▼

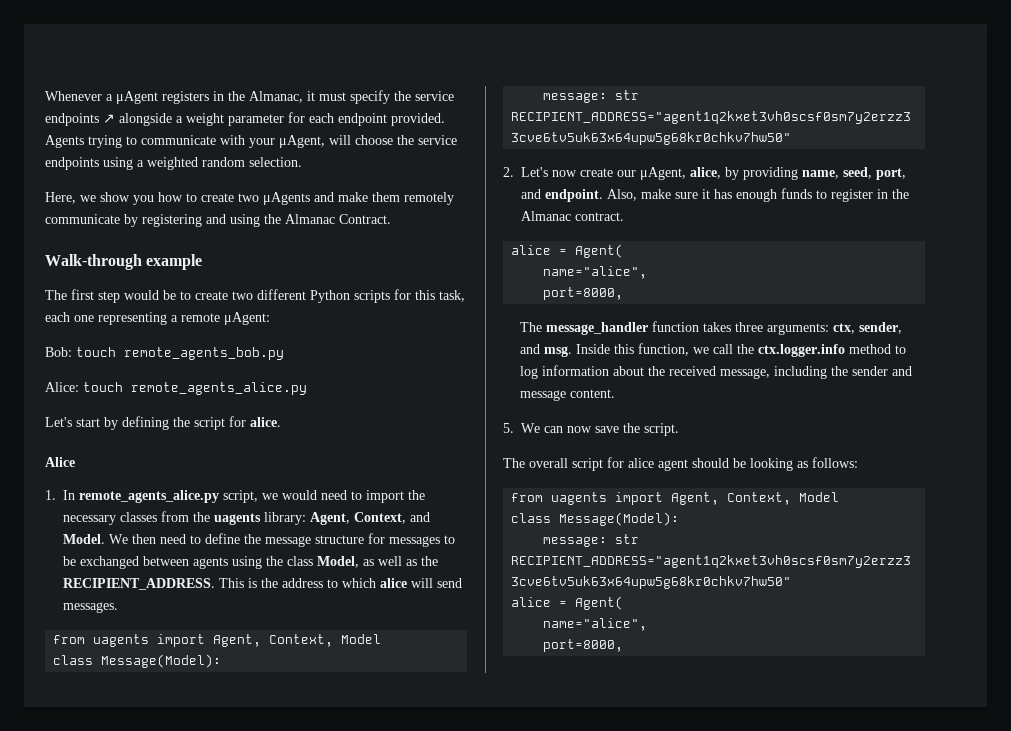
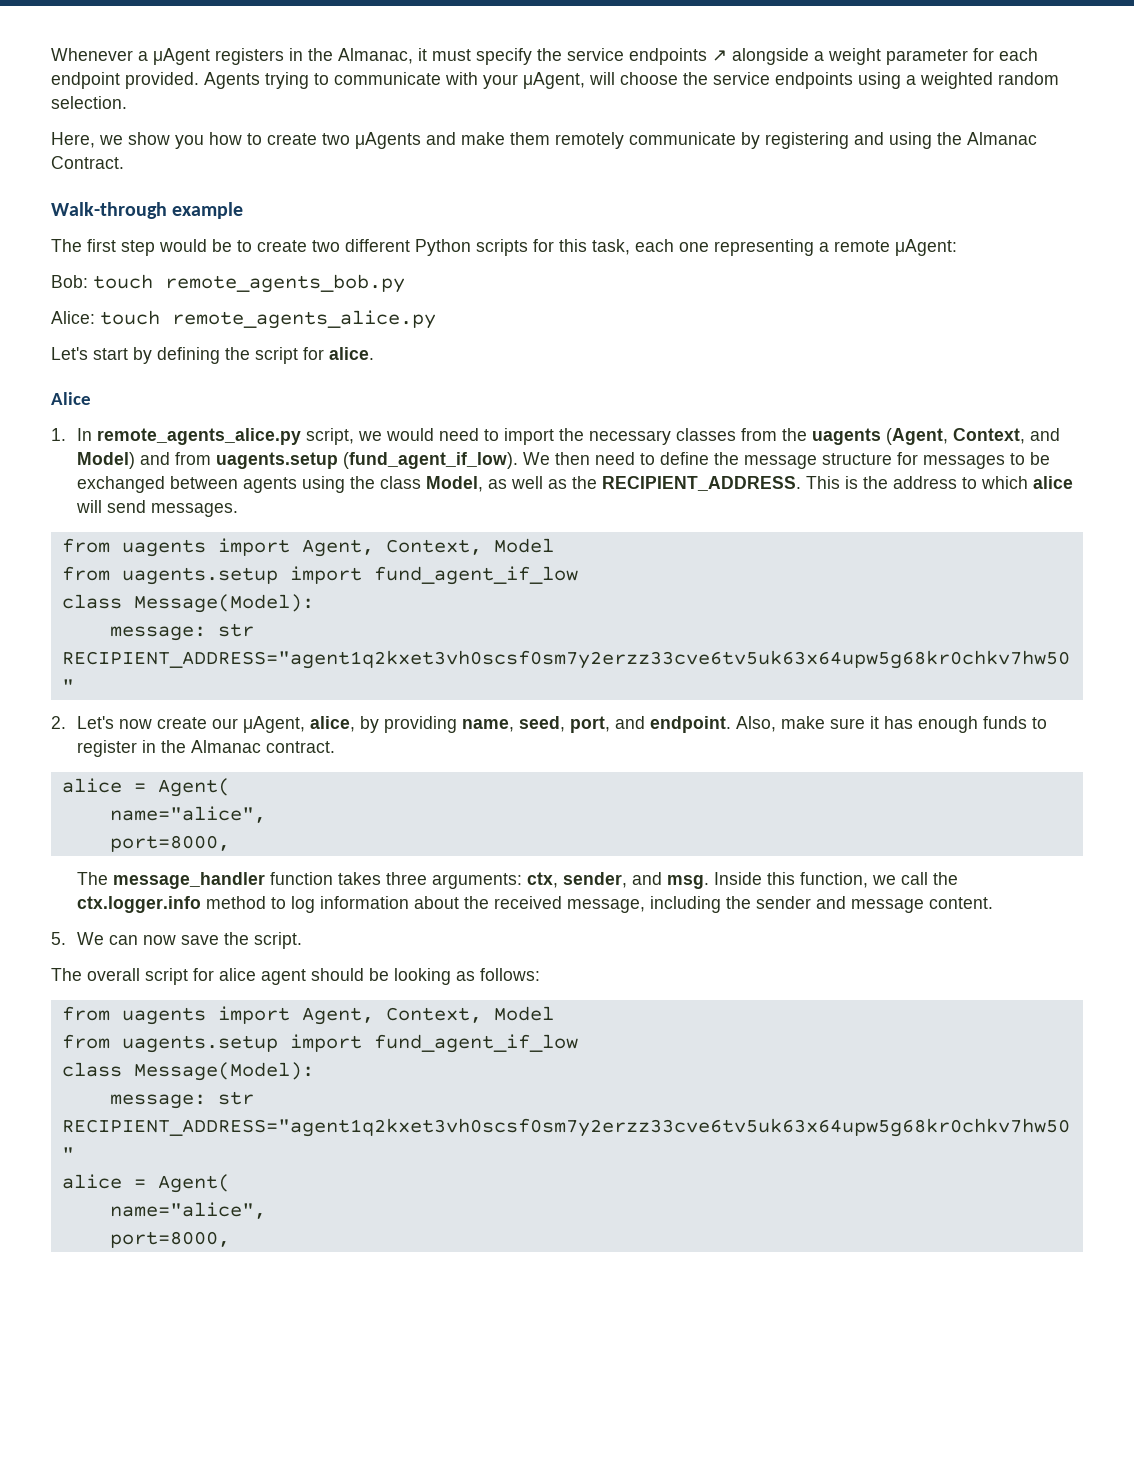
- 1. In remote_agents_alice.py script, we would need to import the necessary classes from the uagents library: Agent, Context, and Model.
+ 1. In remote_agents_alice.py script, we would need to import the necessary classes from the uagents (Agent, Context, and Model) and from uagents.setup (fund_agent_if_low).
  This is the address to which alice will send messages.
  from uagents import Agent, Context, Model
+ from uagents.setup import fund_agent_if_low
  The overall script for alice agent should be looking as follows:
  from uagents import Agent, Context, Model
+ from uagents.setup import fund_agent_if_low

▲

(Task item):
Word for word, repeat the material above and drop the pictures.

(Answer for this exercise):
- 1. In remote_agents_alice.py script, we would need to import the necessary classes from the uagents library: Agent, Context, and Model.
+ 1. In remote_agents_alice.py script, we would need to import the necessary classes from the uagents (Agent, Context, and Model) and from uagents.setup (fund_agent_if_low).
  This is the address to which alice will send messages.
  from uagents import Agent, Context, Model
+ from uagents.setup import fund_agent_if_low
  The overall script for alice agent should be looking as follows:
  from uagents import Agent, Context, Model
+ from uagents.setup import fund_agent_if_low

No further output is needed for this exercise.